French kitchens bring to mind wonderful dishes such as coq au vin, fresh truffles that have been discovered by pigs in the woods, souffles, lovely cheeses, quiche Lorraine and lots of high-quality wines. In addition to producing gourmet food, French kitchens have a look all their own, too. While it's true they all have a stove, oven, refrigerator, sink and other normal kitchen equipment, some elements set them apart, sending the message that a French cook lives in this kitchen.
According to "French Country Signature" by interior designer Charles Faudree, kitchens in France have no upper cabinets in the kitchens. Open shelves above the lower cabinets are popular in French kitchens for dishes and collections.
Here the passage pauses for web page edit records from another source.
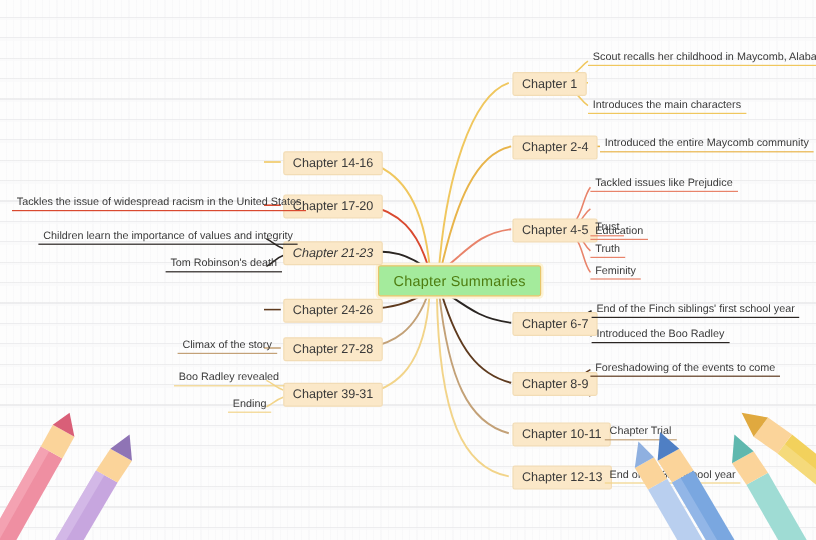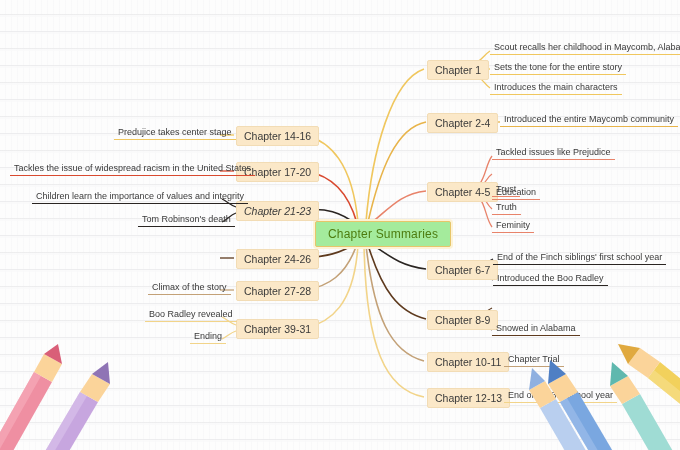--- a/index.html
+++ b/index.html
@@ -154,48 +154,46 @@
 
   <div class="node chapter" style="left:427px;top:60px;">Chapter 1</div>
   <div class="node chapter" style="left:427px;top:113px;">Chapter 2-4</div>
   <div class="node chapter" style="left:427px;top:182px;">Chapter 4-5</div>
   <div class="node chapter" style="left:427px;top:260px;">Chapter 6-7</div>
   <div class="node chapter" style="left:427px;top:310px;">Chapter 8-9</div>
   <div class="node chapter" style="left:427px;top:352px;">Chapter 10-11</div>
   <div class="node chapter" style="left:427px;top:388px;">Chapter 12-13</div>
 
   <div class="node leaf c-yellow" style="left:490px;top:41px;">Scout recalls her childhood in Maycomb, Alabama</div>
-  <div class="node leaf c-yellow" style="left:490px;top:61px;">Sets the tone for the entire story</div>
   <div class="node leaf c-yellow" style="left:490px;top:81px;">Introduces the main characters</div>
 
   <div class="node leaf c-gold" style="left:500px;top:113px;">Introduced the entire Maycomb community</div>
 
   <div class="node leaf c-salmon" style="left:492px;top:146px;">Tackled issues like Prejudice</div>
   <div class="node leaf c-salmon" style="left:492px;top:165px;margin-top:21px;">Education</div>
   <div class="node leaf c-salmon" style="left:492px;top:183px;">Trust</div>
   <div class="node leaf c-salmon" style="left:492px;top:201px;">Truth</div>
   <div class="node leaf c-salmon" style="left:492px;top:219px;">Feminity</div>
 
   <div class="node leaf c-black" style="left:493px;top:251px;">End of the Finch siblings' first school year</div>
   <div class="node leaf c-black" style="left:493px;top:272px;">Introduced the Boo Radley</div>
 
-  <div class="node leaf c-brown" style="left:492px;top:322px;">Snowed in Alabama</div>
+  <div class="node leaf c-brown" style="left:492px;top:300px;">Foreshadowing of the events to come</div>
 
   <div class="node leaf c-tan" style="left:504px;top:353px;">Chapter Trial</div>
 
   <div class="node leaf c-lightyellow" style="left:504px;top:389px;">End of the 3rd school year</div>
 
   <div class="node chapter" style="left:236px;top:126px;">Chapter 14-16</div>
   <div class="node chapter" style="left:236px;top:162px;">Chapter 17-20</div>
   <div class="node chapter" style="left:236px;top:201px;font-style:italic;">Chapter 21-23</div>
   <div class="node chapter" style="left:236px;top:249px;">Chapter 24-26</div>
   <div class="node chapter" style="left:236px;top:281px;">Chapter 27-28</div>
   <div class="node chapter" style="left:236px;top:319px;">Chapter 39-31</div>
 
-  <div class="node leaf c-yellow" style="left: 114px; top: 126px; text-align: right;">Predujice takes center stage</div>
   <div class="node leaf c-red" style="left: 10px; top: 162px; text-align: right;">Tackles the issue of widespread racism in the United States</div>
   <div class="node leaf c-black" style="left: 32px; top: 190px; text-align: right;">Children learn the importance of values and integrity</div>
   <div class="node leaf c-black" style="left: 138px; top: 213px; text-align: right;">Tom Robinson's death</div>
   <div class="node leaf c-tan" style="left: 148px; top: 281px; text-align: right;">Climax of the story</div>
   <div class="node leaf c-lightyellow" style="left: 145px; top: 308px; text-align: right;">Boo Radley revealed</div>
   <div class="node leaf c-lightyellow" style="left: 190px; top: 330px; text-align: right;">Ending</div>
 
   <svg id="pencils" viewBox="0 0 680 450">
 
     <g>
The most common colors seen in French kitchens are light yellow with red accents, or blue and white.
Copper pans hang above the stove or center island for easy access. Wire whisks, wooden spoons of all types and sizes and good French knives are staples in every French kitchen, and are typically out in plain sight as part of the decor.
Roosters, often made of ceramic, seem to be a common touch in French kitchens, as are white Staffordshire hens sitting on a dish that looks like a nest. Wire egg baskets full of eggs, blue and white porcelain china, fresh fruit and herb plants also add to the look.
Ceilings are often high and open with beams or nontypical wood such as grapevine fencing.